Poster for “The Crimson Skull” a 1922 Western filmed on location in Boley, Oklahoma with an all black cast.
The major studios had a staff of artists who designed posters and lobby cards. These talented men and women toiled in relative obscurity, but the sophistication of their graphic designs are simply jaw dropping. Major films usually had several versions of posters that went out to theaters.
Here's a poster for “Wings” (1927) that emphasizes the romance between Clara Bow and Charles “Buddy” Rogers.
And here's another poster for “Wings” that underlines the spectacular aerial combat scenes.
Cecil B. De Mille productions were famous for their lavish sets and costumes. This poster for “Saturday Night” (1922) stars Leatrice Joy and Conrad Nagel but their names are not on the poster. Instead, Jeanie MacPherson, the screenwriter, gets prominent placement. The illustration teases us with a strange but compelling graphic.
Poster for the English language version of the French film “La Passion de Jeanne d'Arc” (1928). Notice the brilliant manner in which the word “of” is transformed into a Christian symbol. This is one of the greatest films ever made.
Channeling Aubrey Beardsley, this poster for “Salome” (1923) is one of the finest graphics ever produced for a Hollywood film. The film is just as stylized and bombed at the box office. The star and creative force behind the film was Alla Nazimova, considered one of the most exotic movie stars of the silent period. Her real name was Miriam Leventon, a poor Jewish girl from the Russian Crimea.

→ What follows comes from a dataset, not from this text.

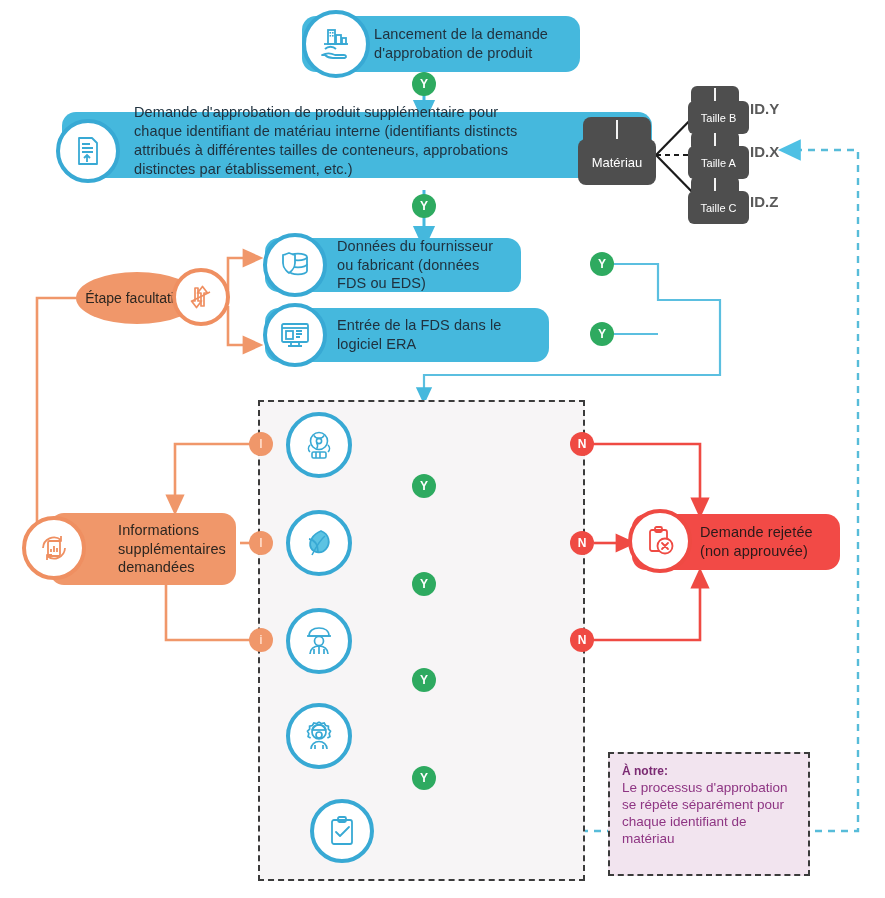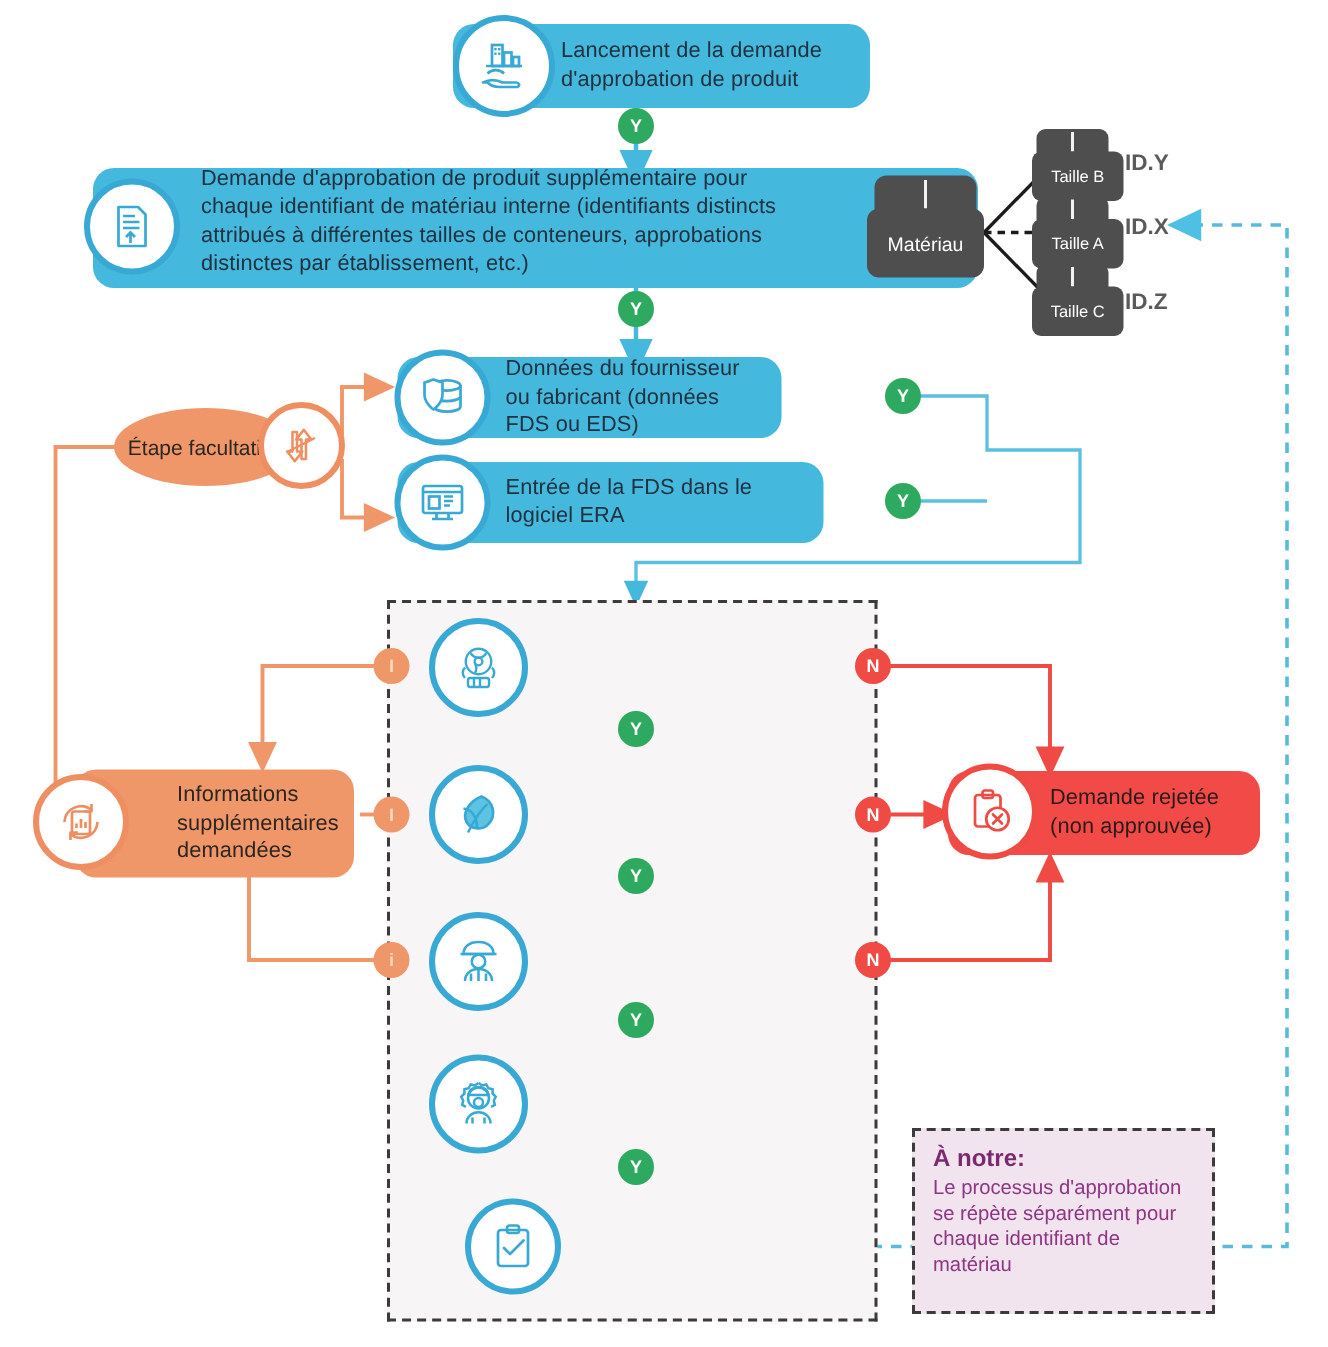"Demande d'approbation de produit" div.pill { height: 80px -> 66px }
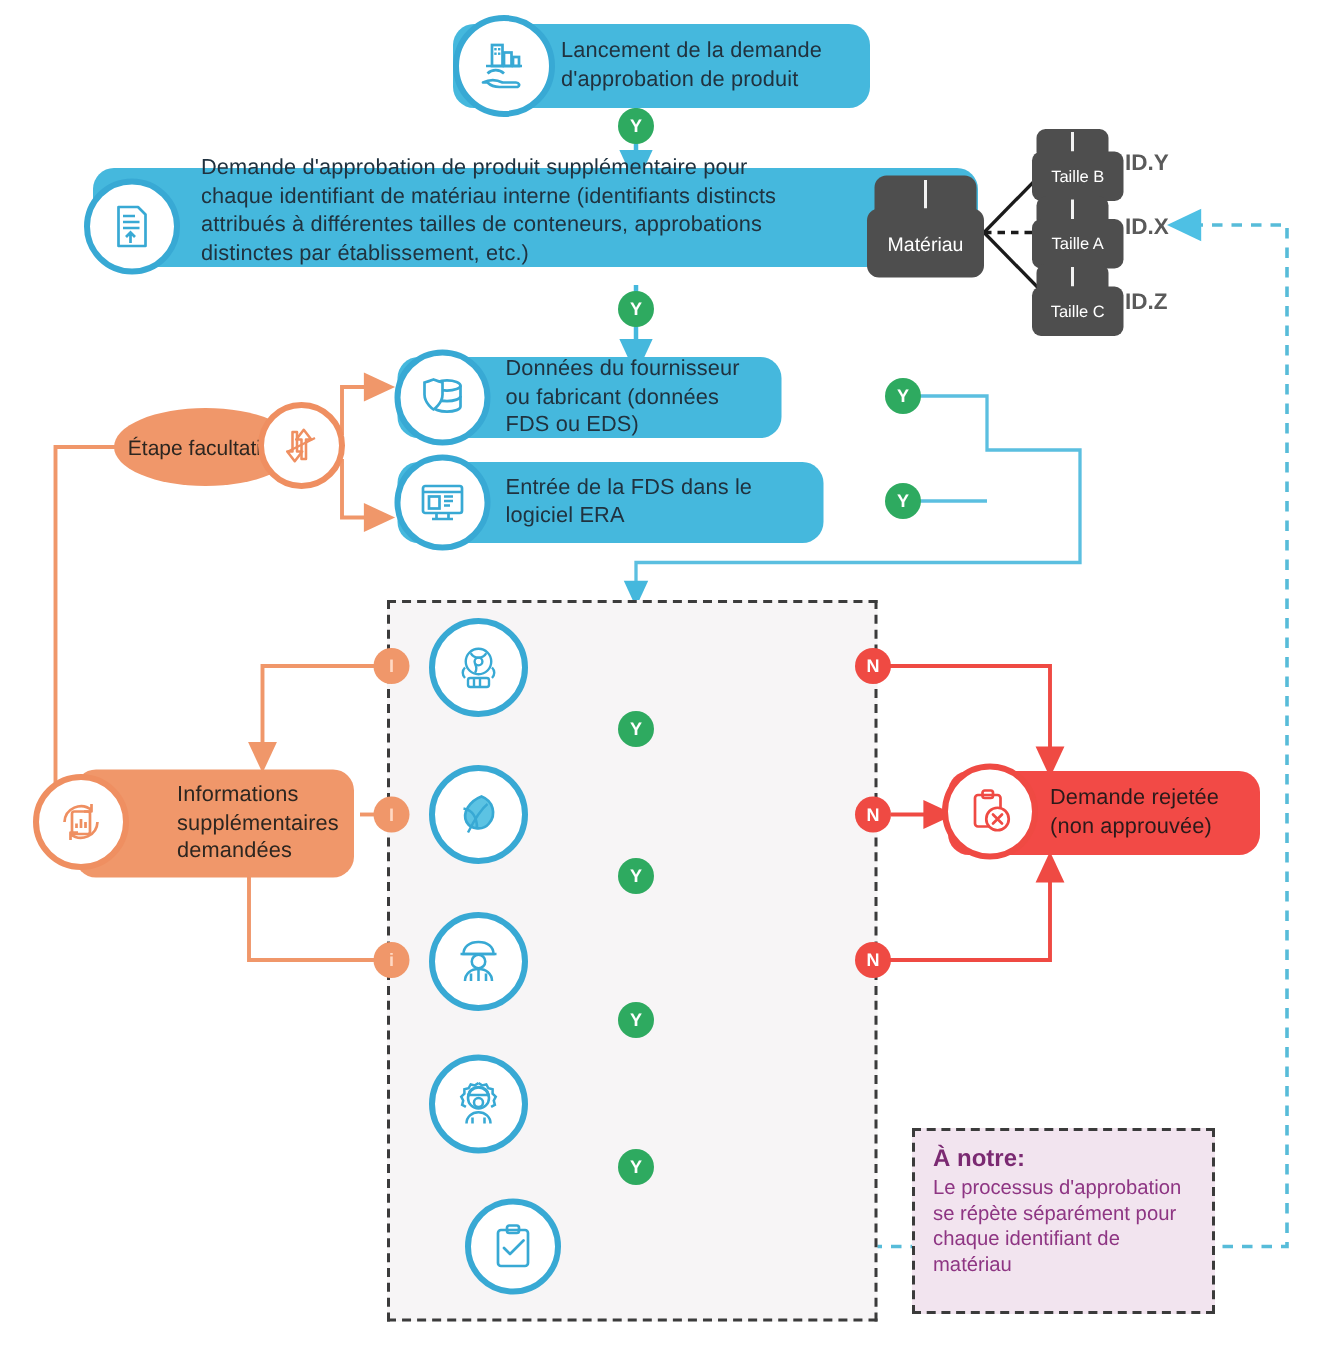"À notre:" #note-box .note-title { font-size: 16px -> 12px }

This is not just shameless self-promotion but a lesson in what's wrong with current movie posters. "Body Double” (1984) was my first movie credit. The peeping tom graphic is powerful and entirely appropriate. The problem is the massive block of credits at the bottom. Union contracts mandate font size and placement. And yes, I'm proud to have my name on posters. But currently credits take up as much as a third of every poster which greatly limits creativity.